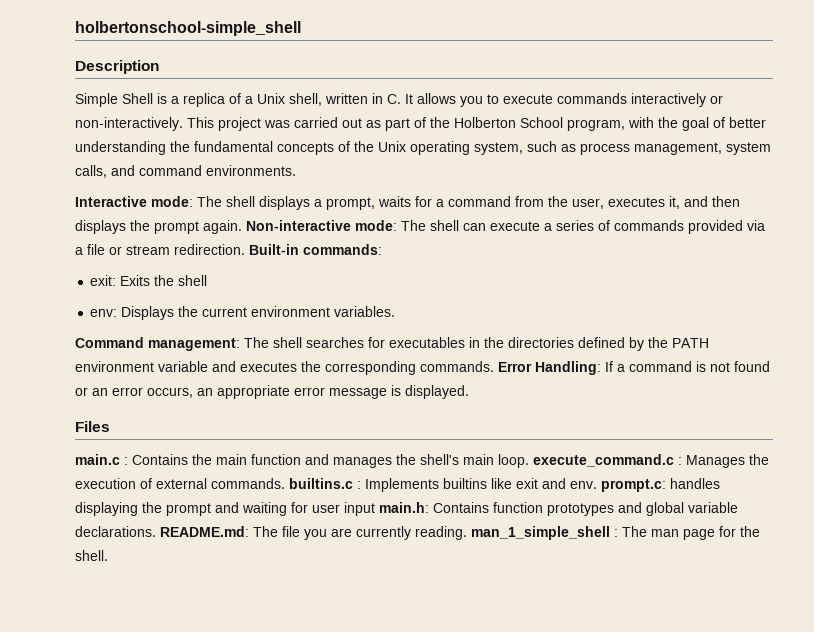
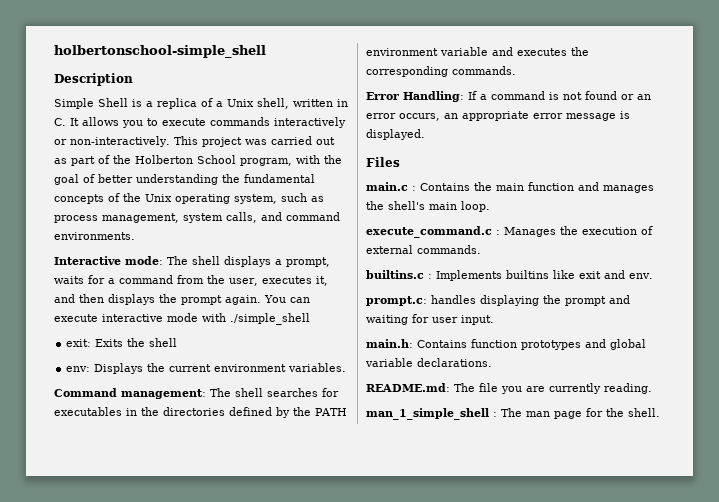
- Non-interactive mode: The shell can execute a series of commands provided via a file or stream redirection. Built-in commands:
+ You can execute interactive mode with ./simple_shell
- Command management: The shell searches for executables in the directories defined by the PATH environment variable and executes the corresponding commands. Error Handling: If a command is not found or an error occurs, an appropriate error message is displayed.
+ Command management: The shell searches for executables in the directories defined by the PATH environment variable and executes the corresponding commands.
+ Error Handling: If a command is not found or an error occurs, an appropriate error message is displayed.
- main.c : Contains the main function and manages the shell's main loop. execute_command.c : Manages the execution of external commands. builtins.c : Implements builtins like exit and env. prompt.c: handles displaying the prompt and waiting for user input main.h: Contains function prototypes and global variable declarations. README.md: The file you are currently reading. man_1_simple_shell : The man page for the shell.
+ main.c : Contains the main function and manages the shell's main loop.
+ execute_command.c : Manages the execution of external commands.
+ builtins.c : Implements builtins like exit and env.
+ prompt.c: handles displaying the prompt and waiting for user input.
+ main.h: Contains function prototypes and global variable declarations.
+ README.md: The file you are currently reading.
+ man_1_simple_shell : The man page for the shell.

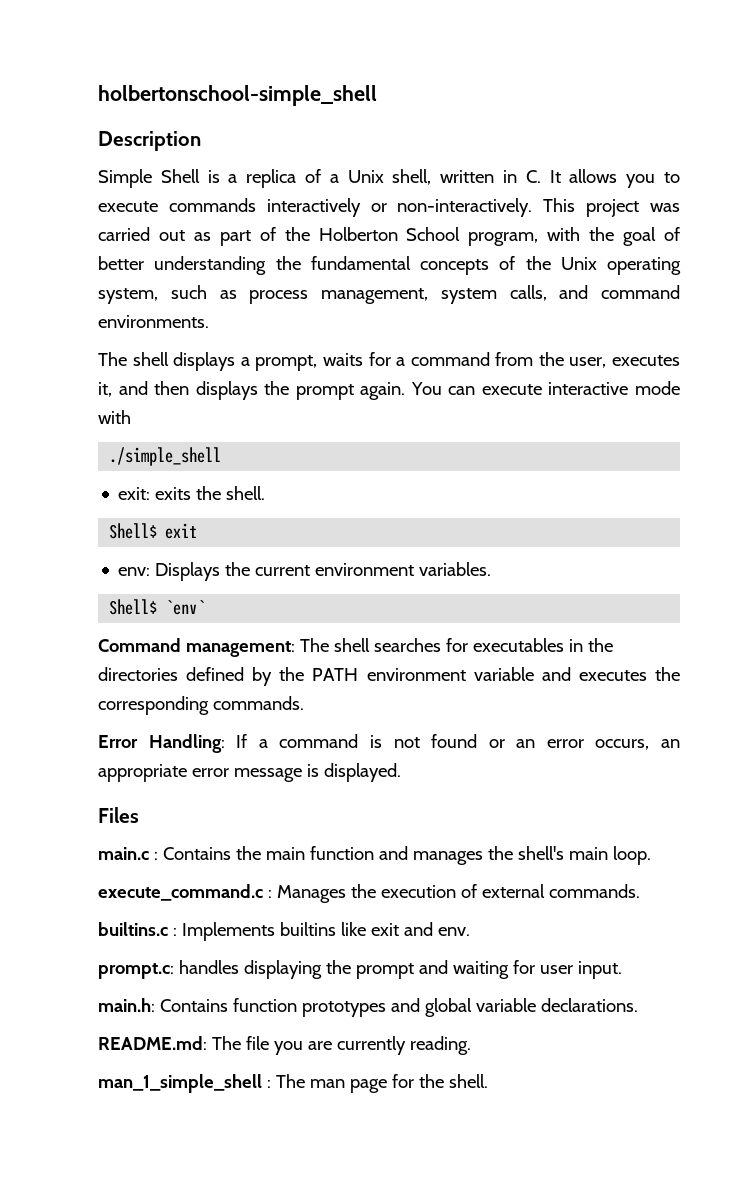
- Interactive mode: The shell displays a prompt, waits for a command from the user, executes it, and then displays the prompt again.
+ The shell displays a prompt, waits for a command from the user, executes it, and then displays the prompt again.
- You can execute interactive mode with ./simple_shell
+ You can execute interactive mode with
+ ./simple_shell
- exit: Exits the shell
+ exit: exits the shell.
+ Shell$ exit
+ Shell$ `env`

○ ○ ○ ○

Exercise requirements: All of the records need to be restated word for word, but not the pictures.

Response:
- Non-interactive mode: The shell can execute a series of commands provided via a file or stream redirection. Built-in commands:
+ You can execute interactive mode with ./simple_shell
- Command management: The shell searches for executables in the directories defined by the PATH environment variable and executes the corresponding commands. Error Handling: If a command is not found or an error occurs, an appropriate error message is displayed.
+ Command management: The shell searches for executables in the directories defined by the PATH environment variable and executes the corresponding commands.
+ Error Handling: If a command is not found or an error occurs, an appropriate error message is displayed.
- main.c : Contains the main function and manages the shell's main loop. execute_command.c : Manages the execution of external commands. builtins.c : Implements builtins like exit and env. prompt.c: handles displaying the prompt and waiting for user input main.h: Contains function prototypes and global variable declarations. README.md: The file you are currently reading. man_1_simple_shell : The man page for the shell.
+ main.c : Contains the main function and manages the shell's main loop.
+ execute_command.c : Manages the execution of external commands.
+ builtins.c : Implements builtins like exit and env.
+ prompt.c: handles displaying the prompt and waiting for user input.
+ main.h: Contains function prototypes and global variable declarations.
+ README.md: The file you are currently reading.
+ man_1_simple_shell : The man page for the shell.

- Interactive mode: The shell displays a prompt, waits for a command from the user, executes it, and then displays the prompt again.
+ The shell displays a prompt, waits for a command from the user, executes it, and then displays the prompt again.
- You can execute interactive mode with ./simple_shell
+ You can execute interactive mode with
+ ./simple_shell
- exit: Exits the shell
+ exit: exits the shell.
+ Shell$ exit
+ Shell$ `env`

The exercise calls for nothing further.